▶ [Assignment] Your task is to transcribe each record exactly and to omit every image.

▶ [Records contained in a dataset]
##########

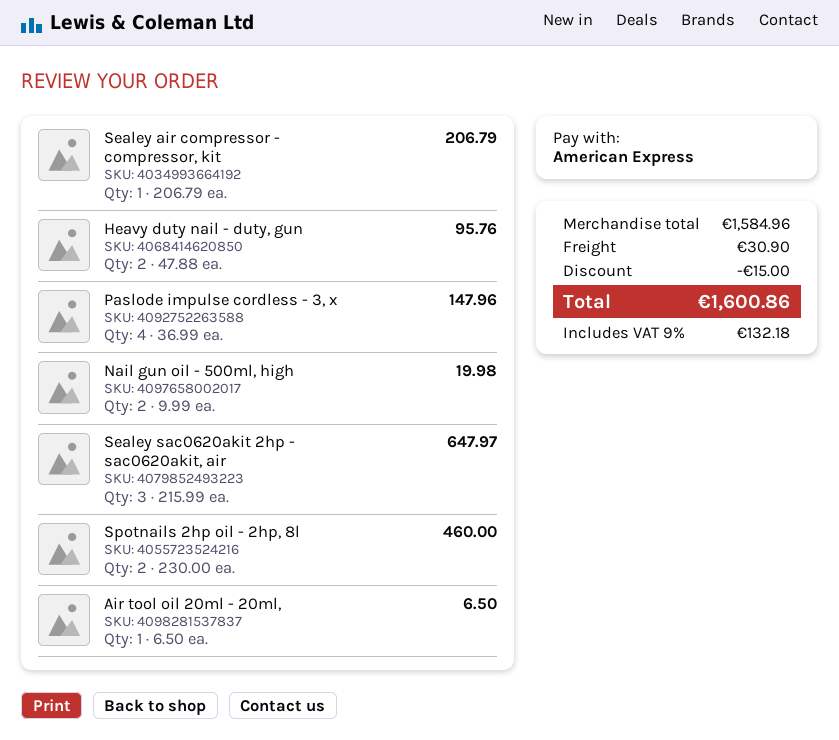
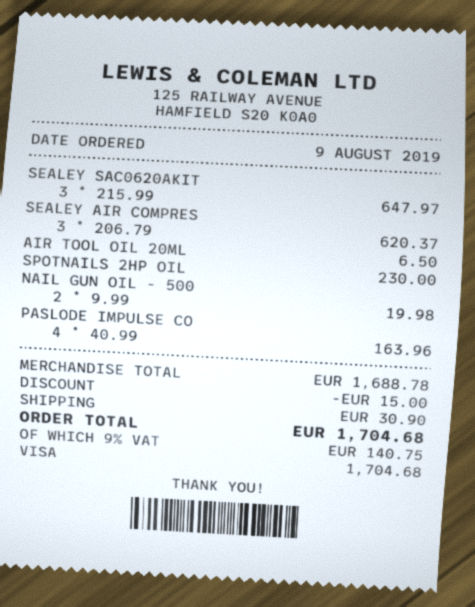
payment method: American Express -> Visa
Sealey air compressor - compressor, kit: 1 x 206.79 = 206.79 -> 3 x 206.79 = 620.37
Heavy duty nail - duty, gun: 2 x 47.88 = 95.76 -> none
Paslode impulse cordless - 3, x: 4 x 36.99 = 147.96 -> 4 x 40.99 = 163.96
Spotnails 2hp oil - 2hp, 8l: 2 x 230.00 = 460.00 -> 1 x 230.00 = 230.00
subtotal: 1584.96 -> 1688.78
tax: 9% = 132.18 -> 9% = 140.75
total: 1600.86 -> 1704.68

##########

▶ [Result]
payment method: American Express -> Visa
Sealey air compressor - compressor, kit: 1 x 206.79 = 206.79 -> 3 x 206.79 = 620.37
Heavy duty nail - duty, gun: 2 x 47.88 = 95.76 -> none
Paslode impulse cordless - 3, x: 4 x 36.99 = 147.96 -> 4 x 40.99 = 163.96
Spotnails 2hp oil - 2hp, 8l: 2 x 230.00 = 460.00 -> 1 x 230.00 = 230.00
subtotal: 1584.96 -> 1688.78
tax: 9% = 132.18 -> 9% = 140.75
total: 1600.86 -> 1704.68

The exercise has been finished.